Last month, Retrophin filed a lawsuit against Shkreli, asking for $65 million in damages. According to the lawsuit, Skhreli’s former hedge fund, MSMB, was left “virtually bankrupt” after he made a single disastrous trade with Merrill Lynch in February 2011. Retrophin’s board of directors allege that he used the drug company’s funds to pay back angry MSMB investors who had lost money.
“Shkreli was the paradigm faithless servant,” the complaint states. “Shkreli used his control over Retrophin to enrich himself, and to pay off claims of MSMB investors (who he had defrauded).”
Shkreli (who didn’t respond to a request for comment this morning) responded at the time that the suit was “baseless and meritless.” On the day the lawsuit was filed, he tweeted: “I am not the one to fuck with #wutang”

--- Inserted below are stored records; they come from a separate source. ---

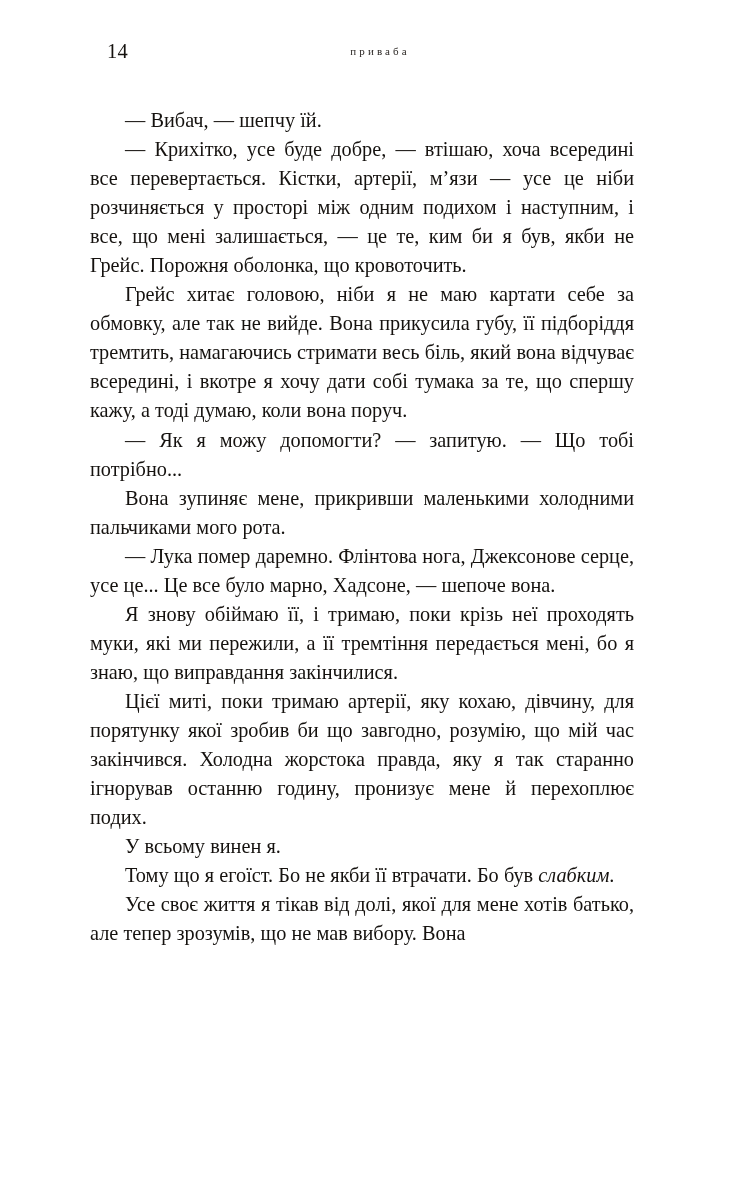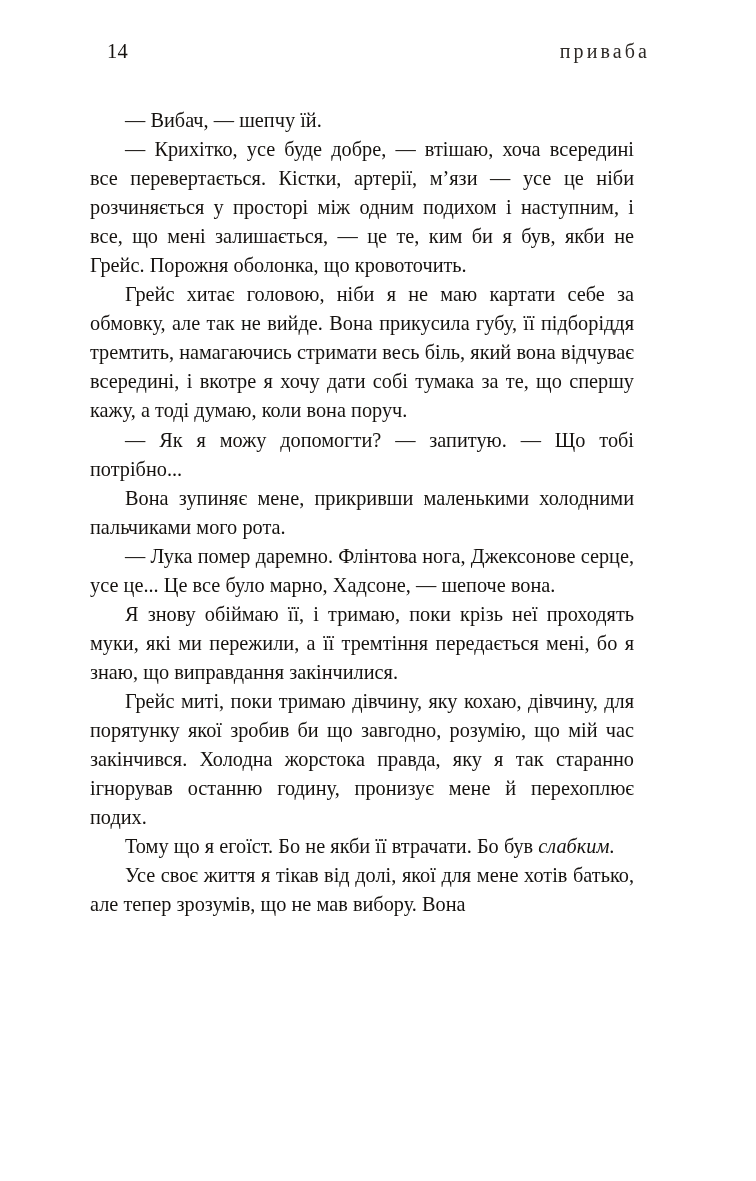"приваба" .head-title { font-size: 20px -> 11px; text-align: right -> center }
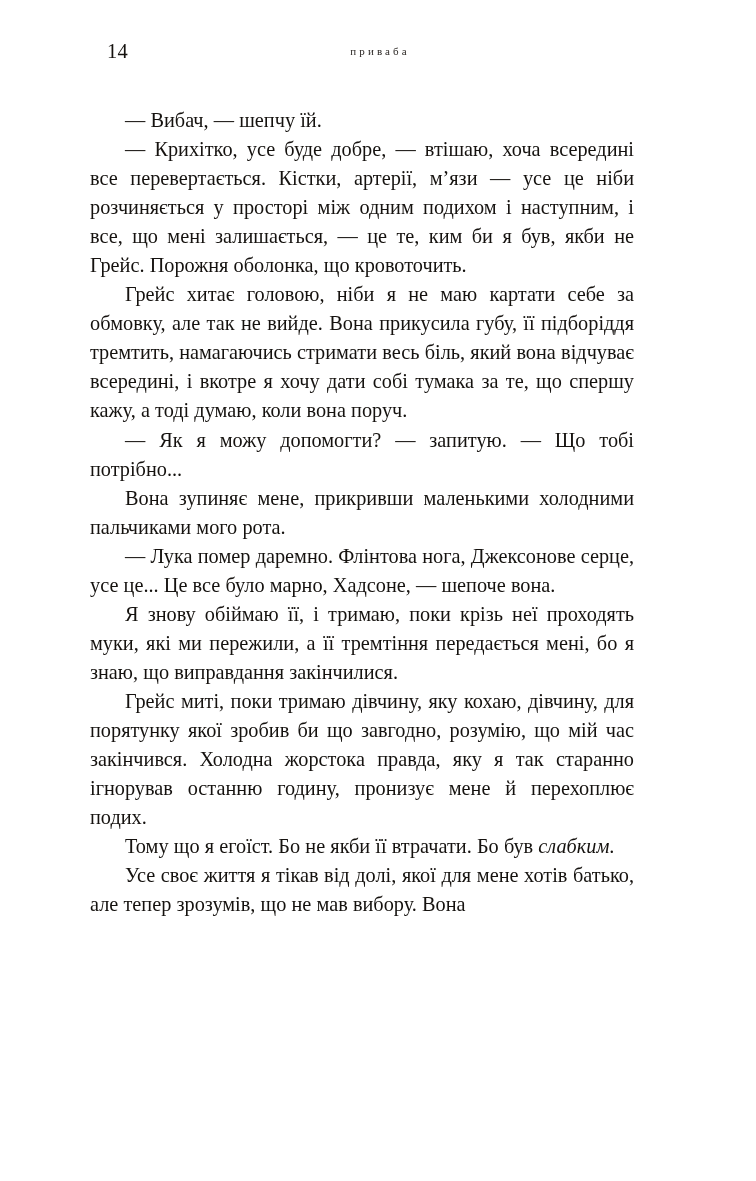"Грейс миті, поки тримаю дівчину," p.para { text: Грейс миті, поки тримаю дівчину -> Цієї миті, поки тримаю артерії }
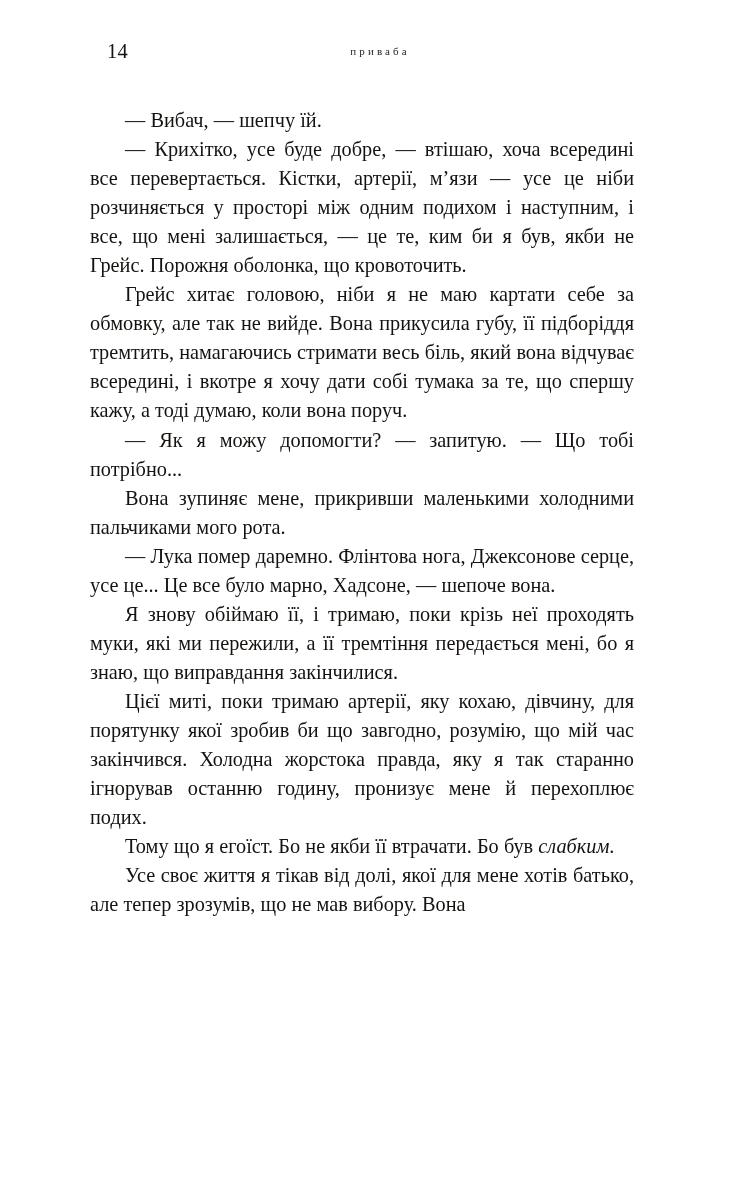"У всьому винен я." p.para { html: none -> <p>У всьому винен я.</p> }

Indeed, Shkreli’s Twitter account may be the oddest thing about him. It’s a mixture of geeky biotech jargon, cocky trader talk, and idle finance bro chit-chat.
Publicly, Shkreli has stated that he has philanthropic aims. (“I want to cure many diseases and save children’s lives,” he told Bloomberg Businessweek last year.) But in his decision to jack up the prices of life-saving drugs to exorbitant levels, he’s putting his own profits well ahead of any public good.
Shkreli doesn’t seem concerned about the Times article on his newest drug controversy. Last night, after the story went up, he tweeted lyrics from Eminem’s “The Way I Am.”
And in response to one Twitter user’s accusations this morning that his decision to raise Daraprim’s price to $750 a pill would “cost people their lives and bring people to financial ruin,” Shkreli tweeted a simple rejoinder: “aint my fault.”
When asked on Bloomberg TV this morning why Turing had raised the price of Daraprim by 5,000%, Shkreli replied, “We needed to turn a profit on the drug.”